Before-and-after change records
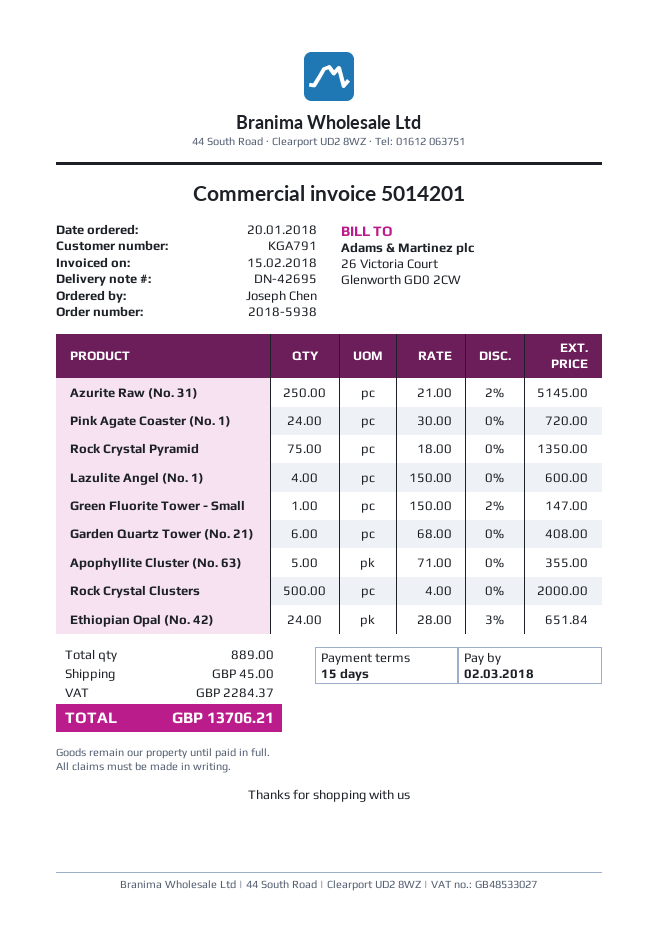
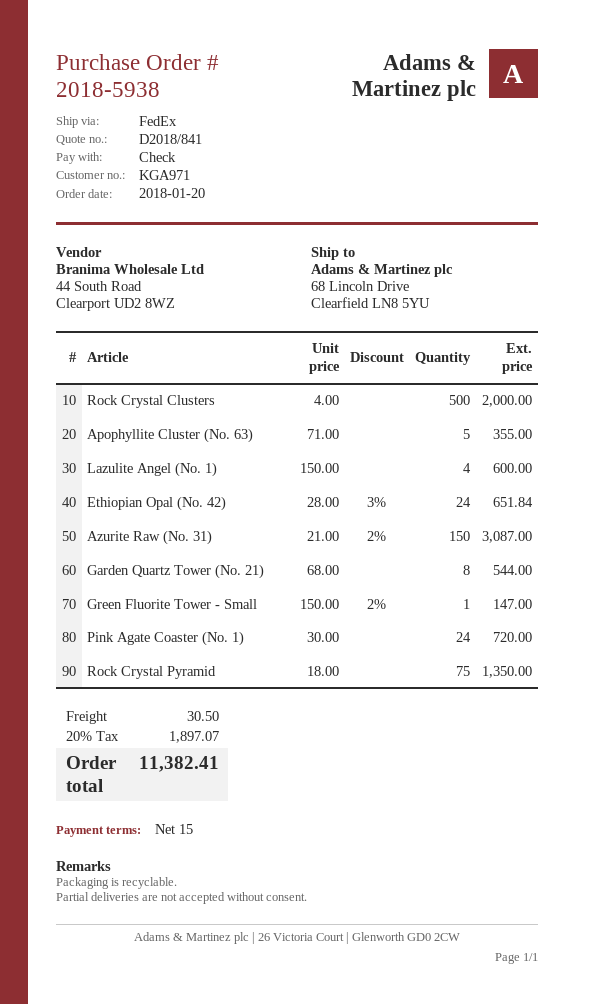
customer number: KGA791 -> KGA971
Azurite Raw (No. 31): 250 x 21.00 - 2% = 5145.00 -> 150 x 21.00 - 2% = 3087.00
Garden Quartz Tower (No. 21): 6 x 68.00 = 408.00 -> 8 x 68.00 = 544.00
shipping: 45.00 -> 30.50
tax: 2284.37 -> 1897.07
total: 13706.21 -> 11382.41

AIM OF THE TASK => Return an exact transcription of the entries above, excluding each image.

ANSWER BOX =>
customer number: KGA791 -> KGA971
Azurite Raw (No. 31): 250 x 21.00 - 2% = 5145.00 -> 150 x 21.00 - 2% = 3087.00
Garden Quartz Tower (No. 21): 6 x 68.00 = 408.00 -> 8 x 68.00 = 544.00
shipping: 45.00 -> 30.50
tax: 2284.37 -> 1897.07
total: 13706.21 -> 11382.41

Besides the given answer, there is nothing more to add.